The results described that the UAV mounted with Zenmuse  × 3 camera may be used to check crop growth at any stage of the crop and predict crop yield before harvesting. This article also describes the comparison of imagery acquired from UAV and satellite, low and high resolution. The comparison was based on the spatial resolution and the yield within each and the whole plot. Across the vegetation indices SAVI and NDVI, NDVI was positively correlated (r2 = 0.6775) with the yield. It was concluded that UAV (with different sensors) is the best approach to monitor, detect disease, and predict yield before harvesting. It was analyzed that spatial resolution by using MicaSense Rededge™ Sensor can be increased instead for Zenmuse X3. So, this method is recommended to check crop growth monitoring to check vegetation stress and disease. Machine learning approaches may also be used to throw out phenotyping more accurately, to draw critical decision making for field conditions and automated identification of diseases. Chickpea crop depends upon the rainfall; if there is less rainfall in the early growing season (Oct–Nov), there will be a drastic impact on chickpea crop yield. Crop yield can also be increased by introducing leveling, drip irrigation, and artificial rainfall to this rainfed area.

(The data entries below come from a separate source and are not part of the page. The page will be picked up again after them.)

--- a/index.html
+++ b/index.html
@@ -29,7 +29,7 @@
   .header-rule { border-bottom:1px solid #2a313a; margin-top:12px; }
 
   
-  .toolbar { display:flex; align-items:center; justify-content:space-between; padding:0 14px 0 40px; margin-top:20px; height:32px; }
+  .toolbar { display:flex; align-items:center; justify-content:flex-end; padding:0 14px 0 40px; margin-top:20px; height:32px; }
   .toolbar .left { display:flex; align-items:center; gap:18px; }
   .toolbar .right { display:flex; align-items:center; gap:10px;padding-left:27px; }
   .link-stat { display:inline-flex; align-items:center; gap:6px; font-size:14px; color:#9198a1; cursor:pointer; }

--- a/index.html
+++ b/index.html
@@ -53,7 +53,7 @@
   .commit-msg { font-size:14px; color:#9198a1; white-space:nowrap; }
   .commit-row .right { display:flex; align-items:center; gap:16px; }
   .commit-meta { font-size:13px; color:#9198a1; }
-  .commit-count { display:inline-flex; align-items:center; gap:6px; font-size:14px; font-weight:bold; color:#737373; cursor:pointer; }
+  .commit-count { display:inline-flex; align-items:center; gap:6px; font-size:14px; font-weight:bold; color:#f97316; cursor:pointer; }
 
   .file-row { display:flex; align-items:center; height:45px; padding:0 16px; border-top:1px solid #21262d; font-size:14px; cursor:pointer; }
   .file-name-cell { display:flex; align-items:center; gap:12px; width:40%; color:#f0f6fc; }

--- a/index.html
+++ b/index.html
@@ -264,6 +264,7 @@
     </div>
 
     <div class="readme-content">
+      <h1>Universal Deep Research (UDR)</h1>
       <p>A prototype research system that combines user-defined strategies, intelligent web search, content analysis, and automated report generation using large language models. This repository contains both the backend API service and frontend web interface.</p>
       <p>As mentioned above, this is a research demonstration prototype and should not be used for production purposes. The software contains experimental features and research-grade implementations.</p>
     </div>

Usage of drones for agriculture is a newly operated technology, especially in Pakistan, which can play a dynamic role in expanding the agriculture industry. High gram crop production improves the living standard of people of the “Thal Area” community because gram is the most cultivated crop in this area, especially in Bhakkar District. By increasing yield and quantity, a huge amount of revenue can be generated through exports. Gram crop production depends upon rainfall, soil temp, soil moisture, seed, and leveling of plots (dunes) in this study area.